"""

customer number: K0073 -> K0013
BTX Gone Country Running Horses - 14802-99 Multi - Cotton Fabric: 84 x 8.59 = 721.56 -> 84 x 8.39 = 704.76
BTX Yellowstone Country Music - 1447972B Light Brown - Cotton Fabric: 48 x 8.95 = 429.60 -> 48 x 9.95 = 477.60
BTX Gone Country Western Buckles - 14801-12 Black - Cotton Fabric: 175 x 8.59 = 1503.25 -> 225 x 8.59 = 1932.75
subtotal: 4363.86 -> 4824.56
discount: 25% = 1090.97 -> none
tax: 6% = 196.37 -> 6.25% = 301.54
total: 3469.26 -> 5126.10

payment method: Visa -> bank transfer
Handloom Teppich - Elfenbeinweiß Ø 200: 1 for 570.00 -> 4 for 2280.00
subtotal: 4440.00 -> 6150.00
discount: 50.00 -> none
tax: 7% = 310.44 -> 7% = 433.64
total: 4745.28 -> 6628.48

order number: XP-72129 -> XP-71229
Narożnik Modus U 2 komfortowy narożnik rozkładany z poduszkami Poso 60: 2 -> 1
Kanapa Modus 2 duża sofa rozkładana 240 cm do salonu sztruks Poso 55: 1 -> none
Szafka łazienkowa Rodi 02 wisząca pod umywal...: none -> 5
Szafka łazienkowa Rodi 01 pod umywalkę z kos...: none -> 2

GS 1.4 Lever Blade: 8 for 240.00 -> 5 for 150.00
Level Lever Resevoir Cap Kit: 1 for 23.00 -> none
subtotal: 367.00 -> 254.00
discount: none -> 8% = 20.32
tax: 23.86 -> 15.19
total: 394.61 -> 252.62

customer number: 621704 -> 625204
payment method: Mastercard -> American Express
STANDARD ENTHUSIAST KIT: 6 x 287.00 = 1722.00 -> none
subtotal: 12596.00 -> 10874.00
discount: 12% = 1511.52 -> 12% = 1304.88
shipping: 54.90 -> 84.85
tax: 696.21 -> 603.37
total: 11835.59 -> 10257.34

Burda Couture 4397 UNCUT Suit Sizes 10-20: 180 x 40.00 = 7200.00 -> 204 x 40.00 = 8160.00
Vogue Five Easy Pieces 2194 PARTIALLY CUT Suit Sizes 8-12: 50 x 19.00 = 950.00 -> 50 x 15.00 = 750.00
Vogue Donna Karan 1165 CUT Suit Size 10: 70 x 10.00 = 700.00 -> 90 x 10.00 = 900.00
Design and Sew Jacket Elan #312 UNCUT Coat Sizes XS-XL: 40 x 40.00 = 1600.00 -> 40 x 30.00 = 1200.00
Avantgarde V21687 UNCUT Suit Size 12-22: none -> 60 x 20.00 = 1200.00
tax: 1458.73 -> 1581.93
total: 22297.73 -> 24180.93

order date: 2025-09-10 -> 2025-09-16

"""

### What you should do:
Reproduce the data in its entirety, matching each character.

### Answer area:
customer number: K0073 -> K0013
BTX Gone Country Running Horses - 14802-99 Multi - Cotton Fabric: 84 x 8.59 = 721.56 -> 84 x 8.39 = 704.76
BTX Yellowstone Country Music - 1447972B Light Brown - Cotton Fabric: 48 x 8.95 = 429.60 -> 48 x 9.95 = 477.60
BTX Gone Country Western Buckles - 14801-12 Black - Cotton Fabric: 175 x 8.59 = 1503.25 -> 225 x 8.59 = 1932.75
subtotal: 4363.86 -> 4824.56
discount: 25% = 1090.97 -> none
tax: 6% = 196.37 -> 6.25% = 301.54
total: 3469.26 -> 5126.10

payment method: Visa -> bank transfer
Handloom Teppich - Elfenbeinweiß Ø 200: 1 for 570.00 -> 4 for 2280.00
subtotal: 4440.00 -> 6150.00
discount: 50.00 -> none
tax: 7% = 310.44 -> 7% = 433.64
total: 4745.28 -> 6628.48

order number: XP-72129 -> XP-71229
Narożnik Modus U 2 komfortowy narożnik rozkładany z poduszkami Poso 60: 2 -> 1
Kanapa Modus 2 duża sofa rozkładana 240 cm do salonu sztruks Poso 55: 1 -> none
Szafka łazienkowa Rodi 02 wisząca pod umywal...: none -> 5
Szafka łazienkowa Rodi 01 pod umywalkę z kos...: none -> 2

GS 1.4 Lever Blade: 8 for 240.00 -> 5 for 150.00
Level Lever Resevoir Cap Kit: 1 for 23.00 -> none
subtotal: 367.00 -> 254.00
discount: none -> 8% = 20.32
tax: 23.86 -> 15.19
total: 394.61 -> 252.62

customer number: 621704 -> 625204
payment method: Mastercard -> American Express
STANDARD ENTHUSIAST KIT: 6 x 287.00 = 1722.00 -> none
subtotal: 12596.00 -> 10874.00
discount: 12% = 1511.52 -> 12% = 1304.88
shipping: 54.90 -> 84.85
tax: 696.21 -> 603.37
total: 11835.59 -> 10257.34

Burda Couture 4397 UNCUT Suit Sizes 10-20: 180 x 40.00 = 7200.00 -> 204 x 40.00 = 8160.00
Vogue Five Easy Pieces 2194 PARTIALLY CUT Suit Sizes 8-12: 50 x 19.00 = 950.00 -> 50 x 15.00 = 750.00
Vogue Donna Karan 1165 CUT Suit Size 10: 70 x 10.00 = 700.00 -> 90 x 10.00 = 900.00
Design and Sew Jacket Elan #312 UNCUT Coat Sizes XS-XL: 40 x 40.00 = 1600.00 -> 40 x 30.00 = 1200.00
Avantgarde V21687 UNCUT Suit Size 12-22: none -> 60 x 20.00 = 1200.00
tax: 1458.73 -> 1581.93
total: 22297.73 -> 24180.93

order date: 2025-09-10 -> 2025-09-16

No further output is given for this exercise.